Required work
Retype all of the listing exactly, with no pictures.

── Records for the exercise ──

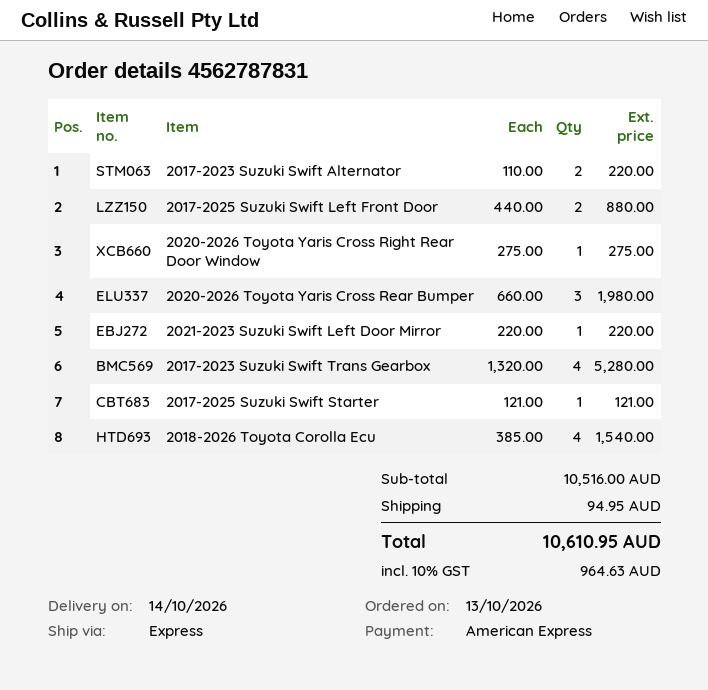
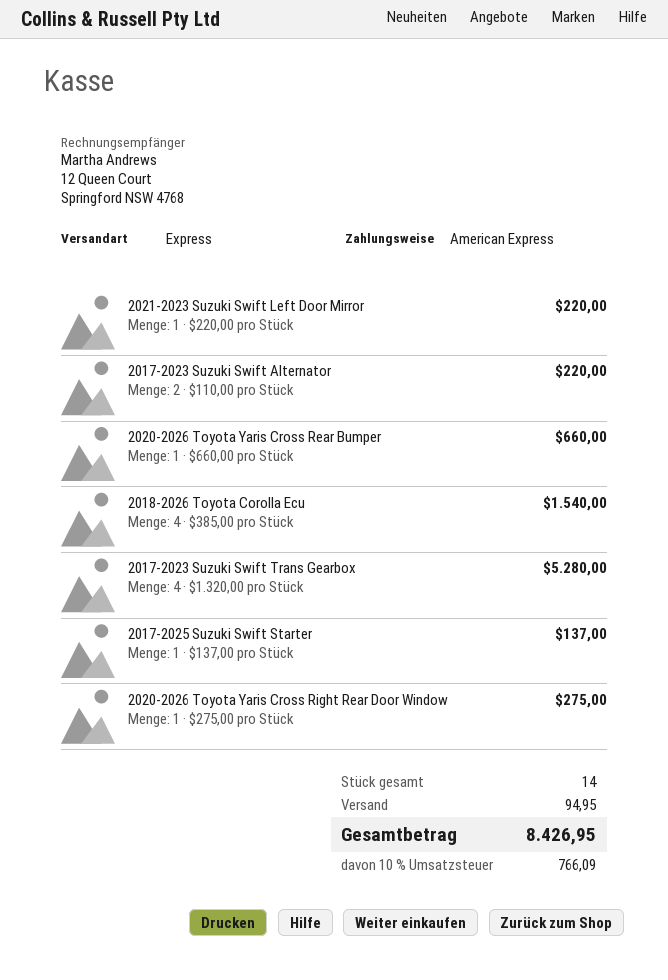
2017-2025 Suzuki Swift Left Front Door: 2 x 440.00 = 880.00 -> none
2020-2026 Toyota Yaris Cross Rear Bumper: 3 x 660.00 = 1980.00 -> 1 x 660.00 = 660.00
2017-2025 Suzuki Swift Starter: 1 x 121.00 = 121.00 -> 1 x 137.00 = 137.00
tax: 10% = 964.63 -> 10% = 766.09
total: 10610.95 -> 8426.95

───

Written response
2017-2025 Suzuki Swift Left Front Door: 2 x 440.00 = 880.00 -> none
2020-2026 Toyota Yaris Cross Rear Bumper: 3 x 660.00 = 1980.00 -> 1 x 660.00 = 660.00
2017-2025 Suzuki Swift Starter: 1 x 121.00 = 121.00 -> 1 x 137.00 = 137.00
tax: 10% = 964.63 -> 10% = 766.09
total: 10610.95 -> 8426.95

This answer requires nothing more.